During 1938, Lady Eileen Fox, M.A. excavated a previous, much older, settlement which is located on the eastern side of the common in an area known as Graig Spyddyd above the location of the old Ogilvie Colliery.
At 1300 feet above sea level, and just above the tree line, the settlement consisted of five or six homesteads irregularly spread over about one third of a mile and these in each case, stood upon a series of characteristic rectangular platforms that had been carved out of the mountainside.
Understood to be of the 13th century, the "platform houses", built into the hillside, were roughly constructed of stones and turf and were permanent settlements as opposed to temporary "hafods" which were for summer use only. Nearby excavations provided evidence of primitive iron smelting being undertaken on the hill by the settlers, probably using small bowl furnaces cut into hollows in the ground and called "bloomeries".
These houses were 61 feet long by 20, and 54 by 18, etc., and were built lengthways into the hillside ; thus part of the floor level was the result of excavation and partly closed by the hillside itself; part was on natural, and the remainder on " made ground ", the walls were made of stone slabs or slab and turf, and were on average a little over 3 feet thick, while the mainstay of the roof was a ridge pole, supported by two posts, itself sustaining some sort of thatch covering.
The fireplace was in the middle of the house, and the smoke escaped, if at all, through an opening in the roof. A drainage ditch existed to dispose of internal seepage from the hillside itself and this was also apparently used as a repository for household refuse and sewage; the lower end was paved and much cleaner, thus the house seems to have been divided into a " clean " and a " dirty " end. We need not be surprised at the conclusion that "this house was a primitive structure in many respects ".
Clear evidence was found of occupation in the thirteenth and fourteenth centuries, such as “many small fragments of this well-fixed unglazed sandy ware" and a pitcher from Caerphilly.
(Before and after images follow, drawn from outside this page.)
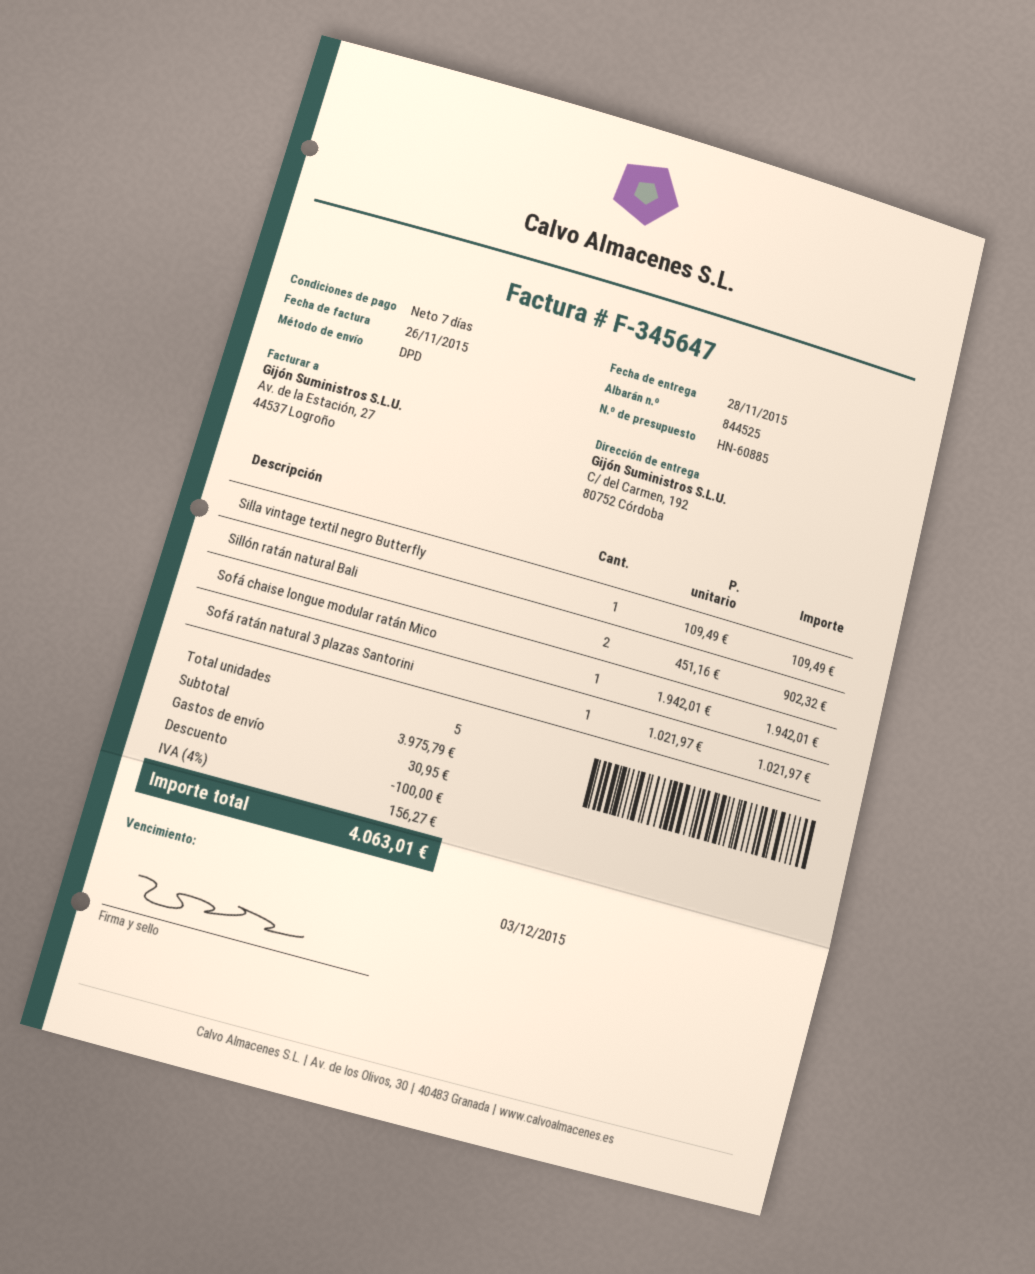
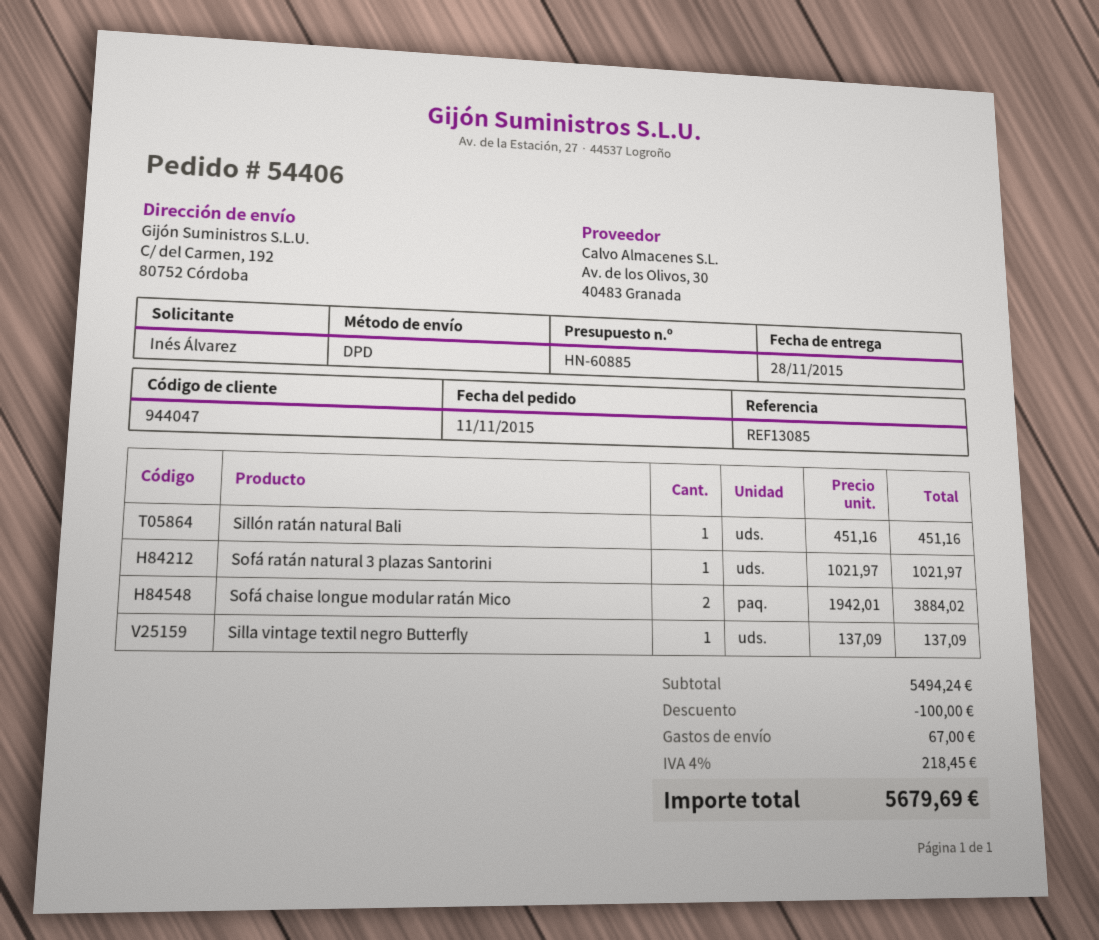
Silla vintage textil negro Butterfly: 1 x 109.49 = 109.49 -> 1 x 137.09 = 137.09
Sillón ratán natural Bali: 2 x 451.16 = 902.32 -> 1 x 451.16 = 451.16
Sofá chaise longue modular ratán Mico: 1 x 1942.01 = 1942.01 -> 2 x 1942.01 = 3884.02
subtotal: 3975.79 -> 5494.24
shipping: 30.95 -> 67.00
tax: 4% = 156.27 -> 4% = 218.45
total: 4063.01 -> 5679.69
There were also evidences of iron working, and a stone mould was found for casting some fine metal object, such as a pendant. Signs of arable cultivation at the nearby Dinas Noddfa site were found, but it is unknown for certain whether it was undertaken here. Certainly the settlement was pastoral.
Lady Eileen Fox, who conducted the excavations, observes " a terminal date for the occupation in the first half of the fourteenth century seems likely ". There were several reasons why this region was hard hit at this time. Under the impact of spreading English influence, and oppressive administration, the old Welsh way of life may have been shaken.